MATERIAL FOR THIS EXERCISE section start

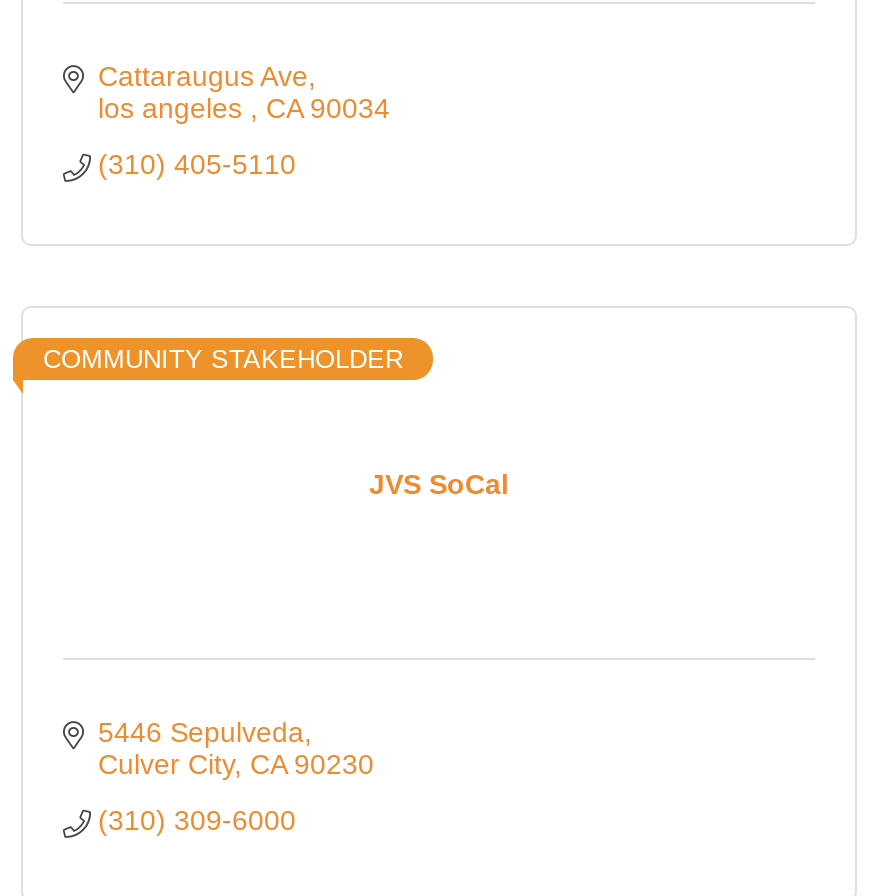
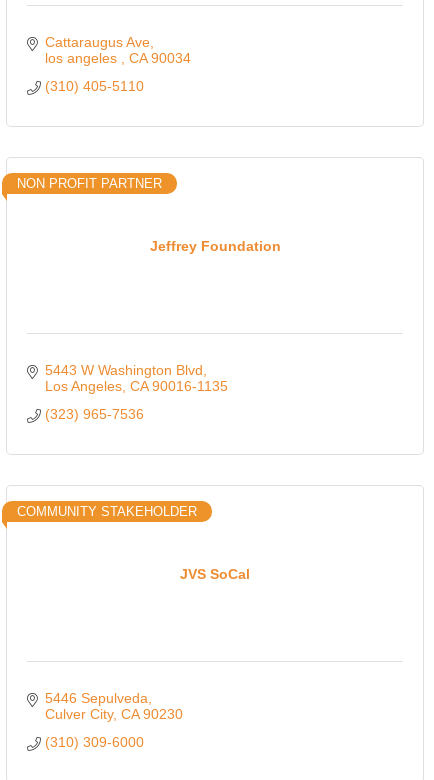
+ NON PROFIT PARTNER

+ 5443 W Washington Blvd
+ Los Angeles CA 90016-1135
+ (323) 965-7536

+ Jeffrey Foundation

MATERIAL FOR THIS EXERCISE section end

• _TASK TO CARRY OUT_
Apart from the pictures, write every entry out again exactly.

• _REPLY_
+ NON PROFIT PARTNER

+ 5443 W Washington Blvd
+ Los Angeles CA 90016-1135
+ (323) 965-7536

+ Jeffrey Foundation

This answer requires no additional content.